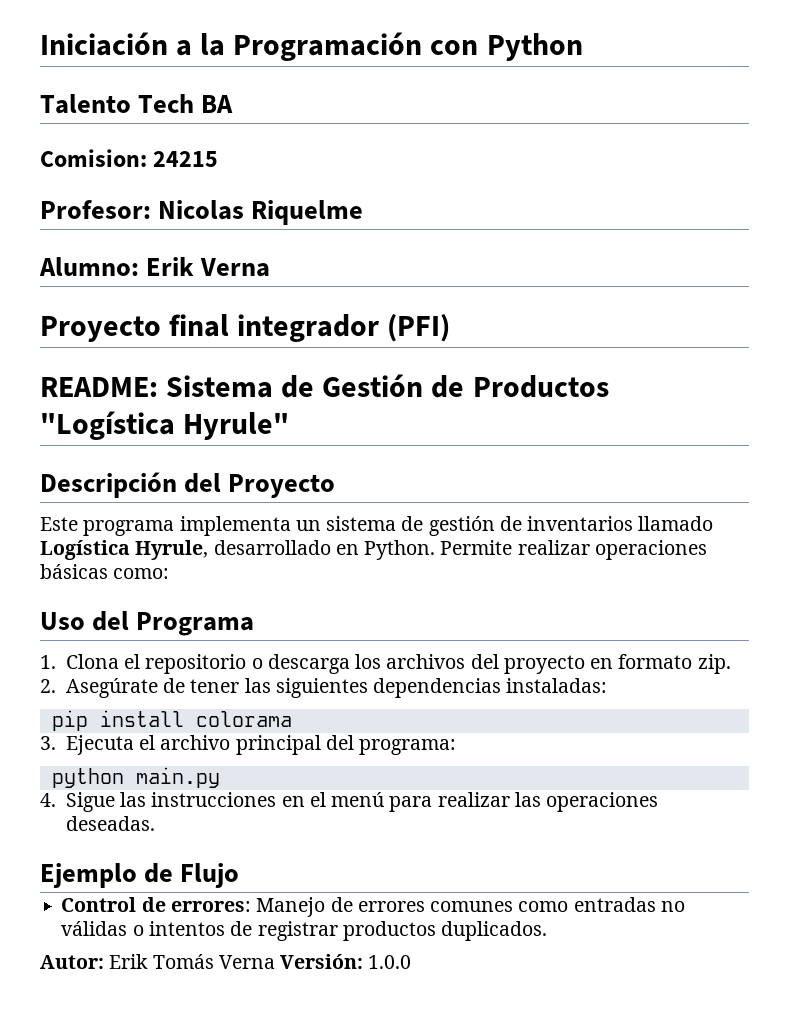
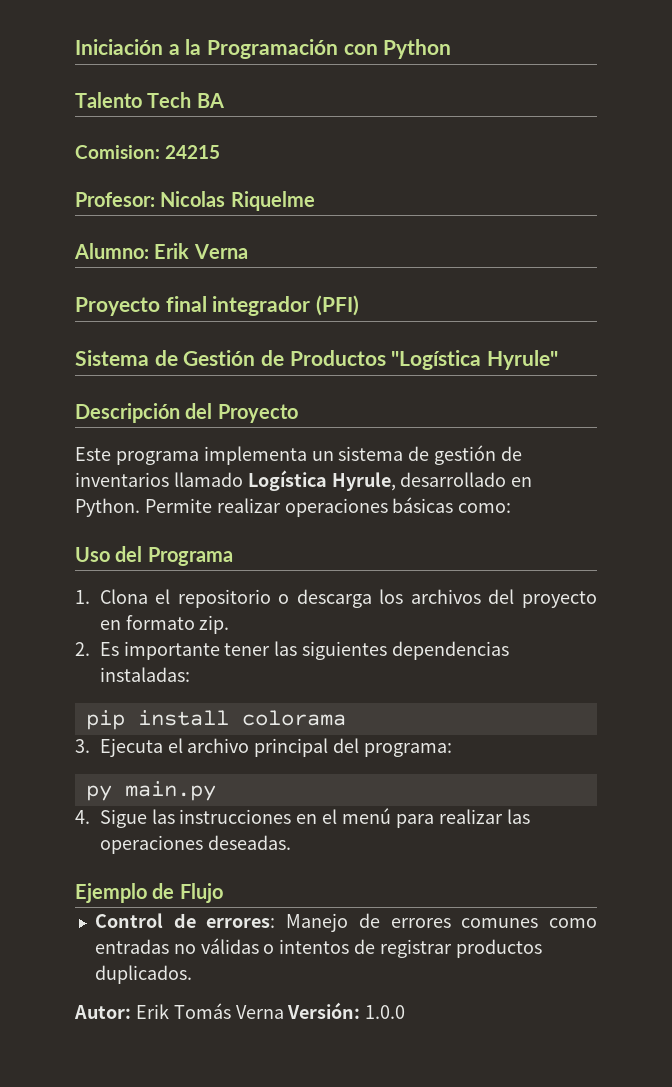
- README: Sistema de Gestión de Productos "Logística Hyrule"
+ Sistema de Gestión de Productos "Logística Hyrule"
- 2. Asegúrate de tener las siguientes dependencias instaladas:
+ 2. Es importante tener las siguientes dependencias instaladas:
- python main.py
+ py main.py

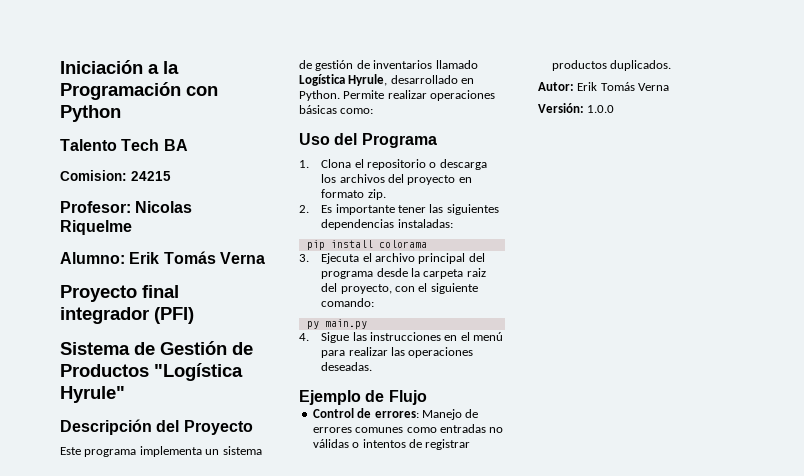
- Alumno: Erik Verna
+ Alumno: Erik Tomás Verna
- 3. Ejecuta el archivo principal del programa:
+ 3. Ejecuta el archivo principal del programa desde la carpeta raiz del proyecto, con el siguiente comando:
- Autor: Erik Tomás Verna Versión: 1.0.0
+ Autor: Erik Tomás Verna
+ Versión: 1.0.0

* _Exercise_: Copy the records exactly. Skip the pictures.

* _Result for this exercise_:
- README: Sistema de Gestión de Productos "Logística Hyrule"
+ Sistema de Gestión de Productos "Logística Hyrule"
- 2. Asegúrate de tener las siguientes dependencias instaladas:
+ 2. Es importante tener las siguientes dependencias instaladas:
- python main.py
+ py main.py

- Alumno: Erik Verna
+ Alumno: Erik Tomás Verna
- 3. Ejecuta el archivo principal del programa:
+ 3. Ejecuta el archivo principal del programa desde la carpeta raiz del proyecto, con el siguiente comando:
- Autor: Erik Tomás Verna Versión: 1.0.0
+ Autor: Erik Tomás Verna
+ Versión: 1.0.0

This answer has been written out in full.